Pontianak (ANTARA) - Badan Nasional Pengelolaan Perbatasan (BNPP) menyebutkan ada sebanyak 29 titik lintas batas tidak resmi pada garis perbatasan Indonesia-Malaysia di Kabupaten Sambas dan Kabupaten Bengkayang, Provinsi Kalimantan Barat.

"Hal itu berpotensi menimbulkan masalah hukum, sosial, dan ekonomi di kemudian hari jika tidak dilakukan penanganan secara komprehensif," kata Deputi Bidang Pengelolaan Batas Wilayah Negara BNPP Robert Simbolon saat dihubungi di Sambas, Selasa.

Menurut dia, sebanyak 29 titik lintas batas tidak resmi ini tersebar di 9 desa dan 3 kecamatan di Kabupaten Sambas dan Bengkayang berdasarkan data Satgas Pengamanan Perbatasan (Pamtas) TNI.

Baca juga: Pemerintah prioritaskan 222 wilayah perbatasan sampai 2024

Rinciannya, di Kabupaten Sambas berada di Kecamatan Paloh (Desa Temajuk 2 titik) dan Kecamatan Sajingan Besar (Desa Sei Bening 1 titik dan Desa Sebunga 2 titik).

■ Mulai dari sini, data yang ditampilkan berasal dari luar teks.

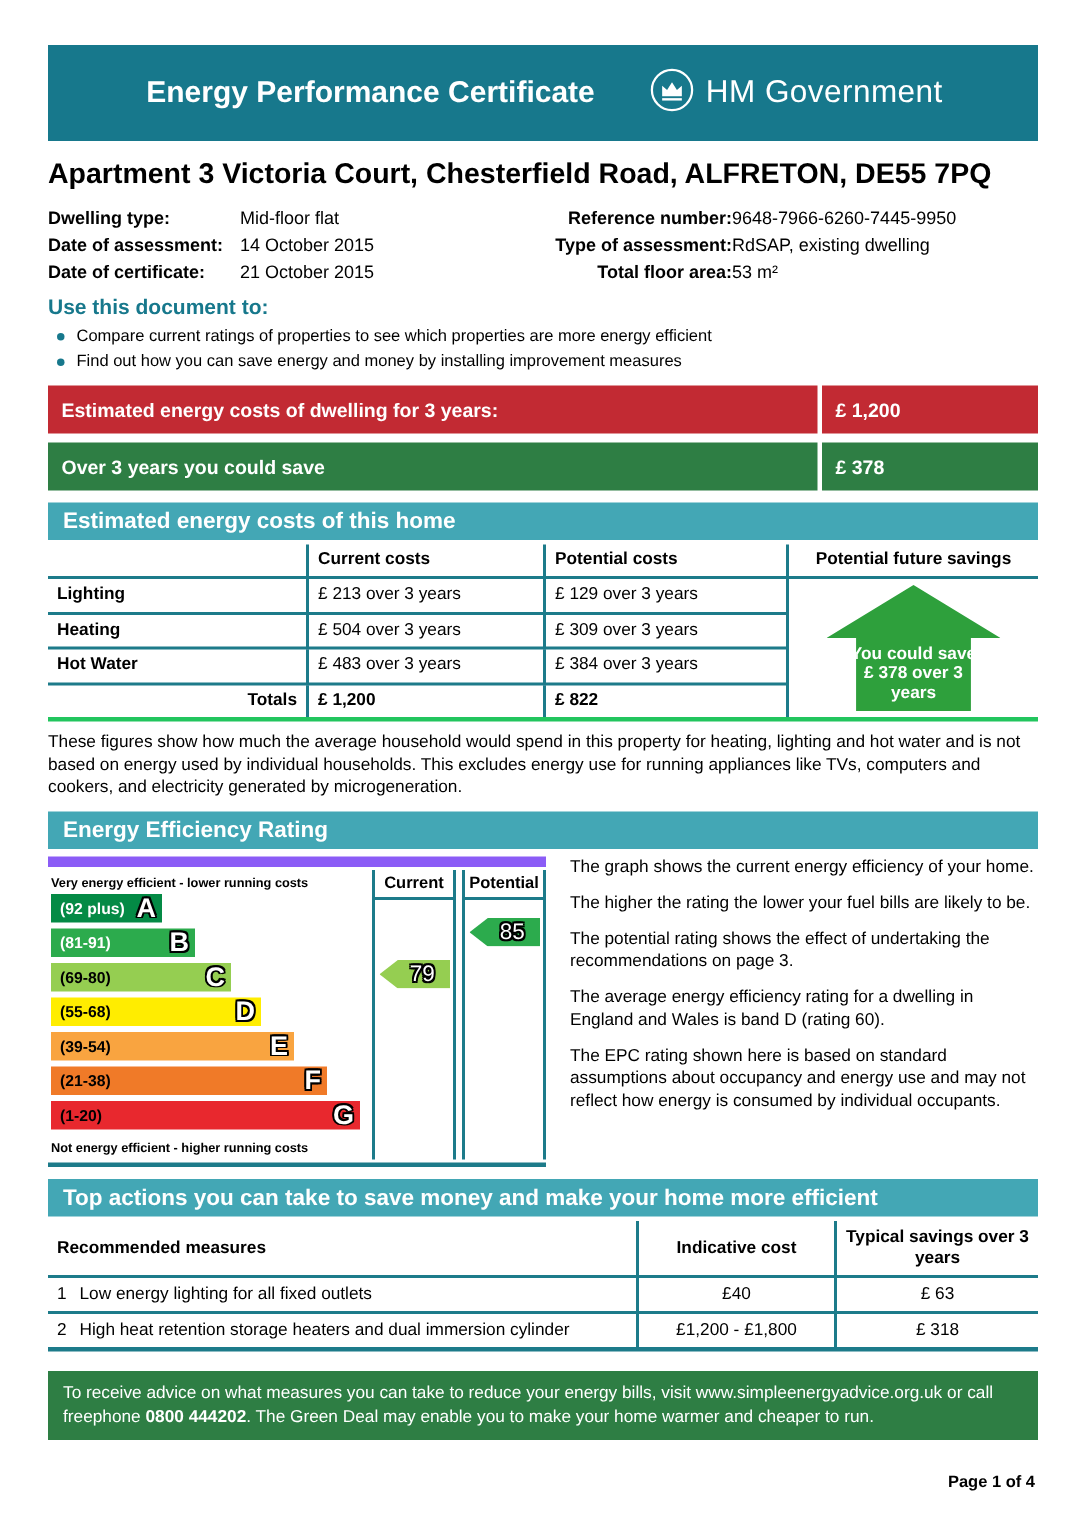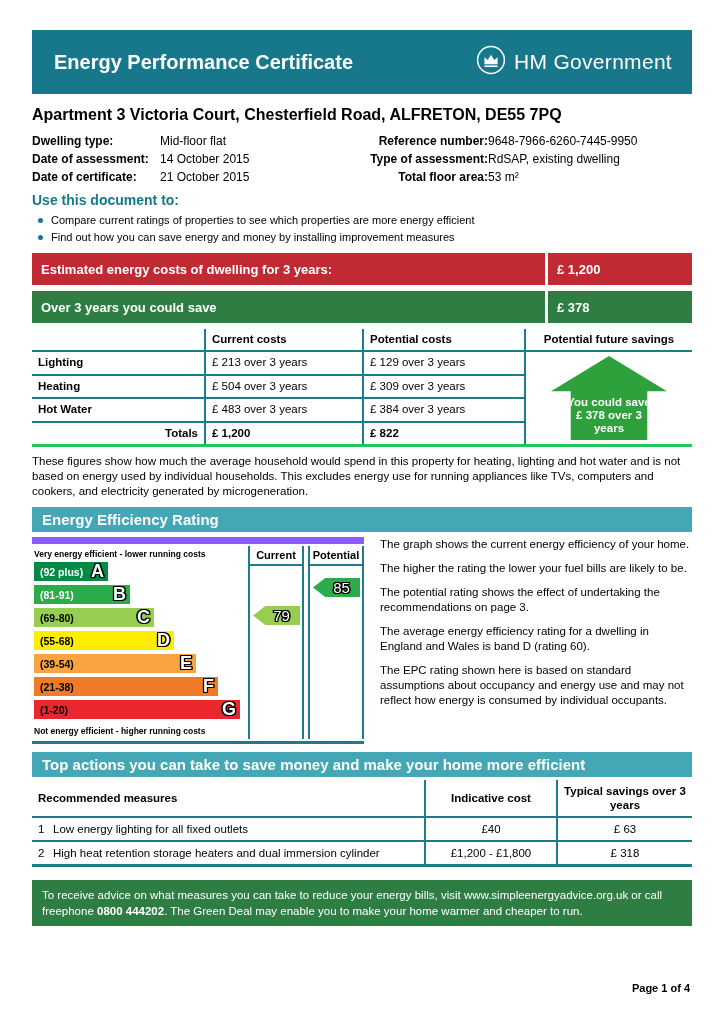--- a/index.html
+++ b/index.html
@@ -1,27 +1,27 @@
 <!DOCTYPE html>
 <html><head>
 <meta charset="utf-8">
 <style>
   * { box-sizing: border-box; }
   body { margin:0; background:#fff; font-family:"Liberation Sans", sans-serif; }
   .page { width:724px; height:1024px; position:relative; background:#fff; color:#000; overflow:hidden; }
   .content { padding:30px 32px 0 32px; }
 
   
-  .banner { height:64px; display:flex; align-items:center; justify-content:space-between; padding:0 20px 0 22px; color:#fff;gap:36px; }
+  .banner { height:64px; display:flex; align-items:center; justify-content:center; padding:0 20px 0 22px; color:#fff;gap:36px; }
   .banner-title { font-size:20px; font-weight:bold; }
   .logo { display:flex; align-items:center; gap:8px; }
   .logo-text { font-size:21px; font-weight:400; letter-spacing:0.3px; }
 
   
-  .address { font-size:16px; font-weight:bold; margin:12px 0 8px; }
+  .address { font-size:19px; font-weight:bold; margin:12px 0 8px; }
   .details { display:flex; font-size:12px; margin-bottom:6px; }
   .details-col { flex:1; }
   .d-row { display:flex; line-height:18px; }
   .d-label { font-weight:bold; width:128px; flex-shrink:0; }
   .details-col.right .d-label { width:126px; }
 
   .use-heading { color:#17788c; font-size:14px; font-weight:bold; margin:5px 0 5px; }
   .bullet-row { display:flex; font-size:11px; line-height:15px; padding-left:6px; margin-bottom:2px; }
   .dot { width:5px; height:5px; border-radius:50%; background:#17788c; margin:5px 8px 0 0; flex-shrink:0; }
 
@@ -149,20 +149,21 @@
       <div class="bar">
         <div class="bar-main" style="background: rgb(194, 42, 51);">Estimated energy costs of dwelling for 3 years:</div>
         <div class="bar-val" style="background: rgb(194, 42, 51);">£ 1,200</div>
       </div>
       <div class="bar">
         <div class="bar-main" style="background: rgb(46, 126, 68);">Over 3 years you could save</div>
         <div class="bar-val" style="background: rgb(46, 126, 68);">£ 378</div>
       </div>
     </div>
 
+    <div class="section-header" style="background: rgb(67, 167, 181);">Estimated energy costs of this home</div>
 
     <div class="cost-table">
       <div class="ct bb"></div>
       <div class="ct bb bl hdr">Current costs</div>
       <div class="ct bb bl hdr">Potential costs</div>
       <div class="ct bb bl hdr center">Potential future savings</div>
 
       <div class="ct bb bold">Lighting</div>
       <div class="ct bb bl">£ 213 over 3 years</div>
       <div class="ct bb bl">£ 129 over 3 years</div>

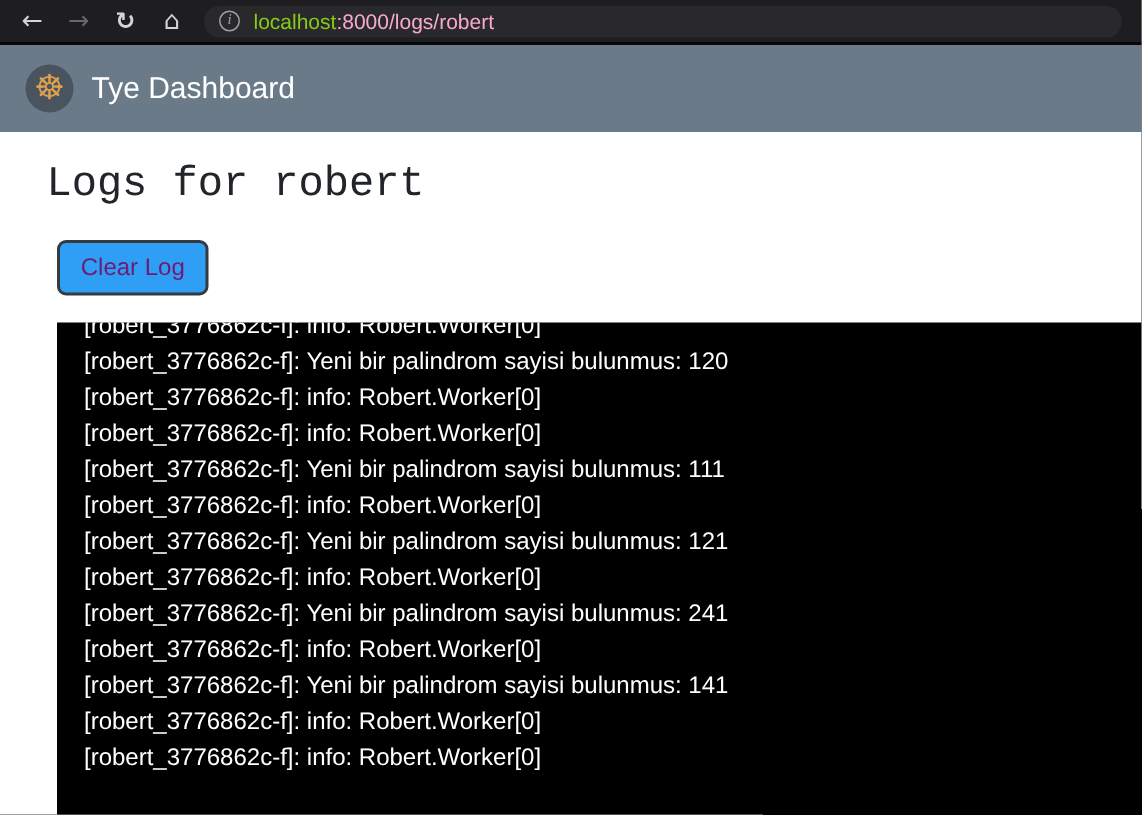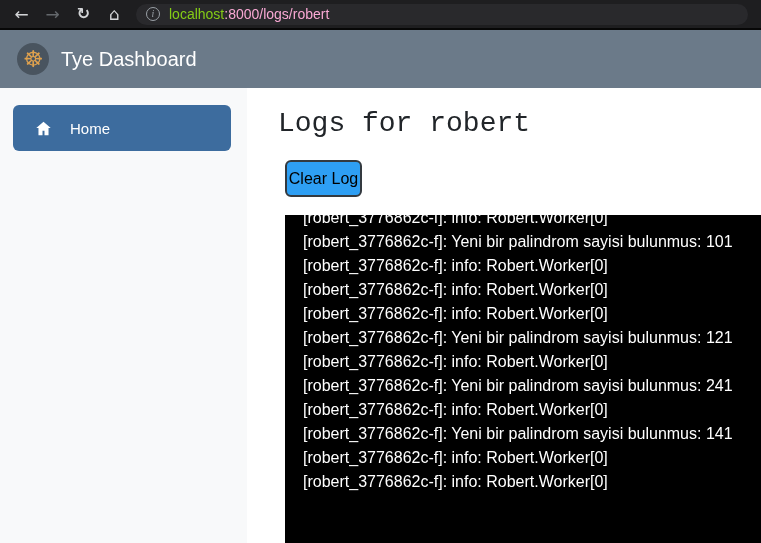--- a/index.html
+++ b/index.html
@@ -56,23 +56,23 @@
     display:flex;align-items:center;color:#fff;font-size:15px;cursor:pointer;
   }
   .home-ic{margin:0 18px 0 22px;display:flex;align-items:center}
   .main{flex:1;background:#fff;min-width:0}
   h1{
     margin:19px 0 12px 31px;font-size:28px;line-height:33px;font-weight:400;
     color:var(--heading-text);
     font-family:Liberation Mono, monospace;
   }
   .clear-btn{
-    display:block;margin:20px 0 0 38px;width:77px;height:37px;
+    display:block;margin:20px 0 0 38px;width:101px;height:37px;
     background:var(--accent-blue);border:2px solid var(--button-border);
-    border-radius:6px;color:#000000;font-size:16px;cursor:pointer;
+    border-radius:6px;color:#701a75;font-size:16px;cursor:pointer;
     font-family:"Liberation Sans",sans-serif;padding:0;
   }
   .log-panel{
     margin:18px 0 0 38px;width:calc(100% - 38px);height:344px;
     background:var(--log-bg);overflow:hidden;padding-left:13px;
   }
   .log-scroll{margin-top:-9px;padding-left:5px}
   .log-line{
     color:var(--log-text);font-size:16px;line-height:24px;white-space:nowrap;
   }
@@ -90,40 +90,31 @@
     <span class="url"><span class="host">localhost</span><span class="rest">:8000/logs/robert</span></span>
   </div>
 </div>
 
 <div class="navbar">
   <span class="logo-circle">☸</span>
   <span class="brand">Tye Dashboard</span>
 </div>
 
 <div class="content">
-  <div class="sidebar">
-    <div class="home-btn">
-      <span class="home-ic">
-        <svg viewBox="0 0 24 24" width="17" height="17" aria-hidden="true">
-          <path d="M12 2.5 1.8 11.2h3.1v10.3h5.7v-6.3h2.8v6.3h5.7V11.2h3.1z" fill="#ffffff"></path>
-        </svg>
-      </span>
-      <span>Home</span>
-    </div>
-  </div>
 
   <div class="main">
     <h1>Logs for robert</h1>
     <button class="clear-btn">Clear Log</button>
     <div class="log-panel">
       <div class="log-scroll">
           <div class="log-line">[robert_3776862c-f]: info: Robert.Worker[0]</div>
-          <div class="log-line">[robert_3776862c-f]: Yeni bir palindrom sayisi bulunmus: 101</div>
+          <div class="log-line">[robert_3776862c-f]: Yeni bir palindrom sayisi bulunmus: 120</div>
           <div class="log-line">[robert_3776862c-f]: info: Robert.Worker[0]</div>
           <div class="log-line">[robert_3776862c-f]: info: Robert.Worker[0]</div>
+          <div class="log-line">[robert_3776862c-f]: Yeni bir palindrom sayisi bulunmus: 111</div>
           <div class="log-line">[robert_3776862c-f]: info: Robert.Worker[0]</div>
           <div class="log-line">[robert_3776862c-f]: Yeni bir palindrom sayisi bulunmus: 121</div>
           <div class="log-line">[robert_3776862c-f]: info: Robert.Worker[0]</div>
           <div class="log-line">[robert_3776862c-f]: Yeni bir palindrom sayisi bulunmus: 241</div>
           <div class="log-line">[robert_3776862c-f]: info: Robert.Worker[0]</div>
           <div class="log-line">[robert_3776862c-f]: Yeni bir palindrom sayisi bulunmus: 141</div>
           <div class="log-line">[robert_3776862c-f]: info: Robert.Worker[0]</div>
           <div class="log-line">[robert_3776862c-f]: info: Robert.Worker[0]</div>
         </div>
     </div>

Sedangkan di Kabupaten Bengkayang berada pada Kecamatan Jagoi Babang (Desa Pareh 2 titik, Desa Semunying 7 titik, Desa Semunying Jaya 1 titik, Desa Sekida 4 titik, Desa Jagoi Babang 6 titik, dan Desa Siding 4 titik)

Untuk itu, sejak 28 September hingga 3 Oktober 2020, BNPP bersama Imigrasi dan TNI melakukan identifikasi ke-29 titik lintas batas tersebut dan pendalaman di empat titik lokasi.

“Maksud dari kegiatan identifikasi titik lintas batas tidak resmi ini adalah untuk memetakan dan merumuskan kebijakan lebih lanjut dan komprehensif terhadap jalur-jalur yang belum dinyatakan sebagai perlintasan resmi,” katanya.

Baca juga: BNPP bahas pengembangan kawasan pendukung tiga PLBN

Simbolon juga menjelaskan perbatasan darat RI-Malaysia di Provinsi Kalimantan Barat dengan Sarawak Malaysia berada di 5 kabupaten yakni Sambas, Bengkayang, Sanggau, Sintang, dan Kapuas Hulu dengan panjang garis batas 966 kilometer, melintasi 98 desa dan 14 kecamatan.

Sepanjang garis batas darat tersebut, kedua negara sudah menyepakati titik-titik perlintasan resmi, terdiri dari 12 titik gerbang berupa pos lintas batas (PLB) tradisional dan tiga titik gerbang berupa pos lintas batas negara (PLBN).

PLB tradisional dikelola Direktorat Jenderal Imigrasi Kementerian Hukum dan HAM RI, dengan pelayanan yang diberikan untuk perlintasan orang sesuai "border cross agreement", menggunakan pas lintas batas.

Baca juga: BNPP: Camat di perbatasan negara akan ditambah kewenangannya

Sedangkan tiga PLBN dikelola oleh BNPP sebagai pintu gerbang atau beranda negara, untuk melayani perlintasan orang dan barang dengan dokumen perjalanan yang berlaku berupa paspor dan pas lintas batas.

Di PLBN telah berlaku keterpaduan sistem pelayanan lintas batas berupa pemeriksaan dan pelayanan keimigrasian, kepabeanan, kekarantinaan serta dilengkapi unsur pendukung LO TNI dan Polri.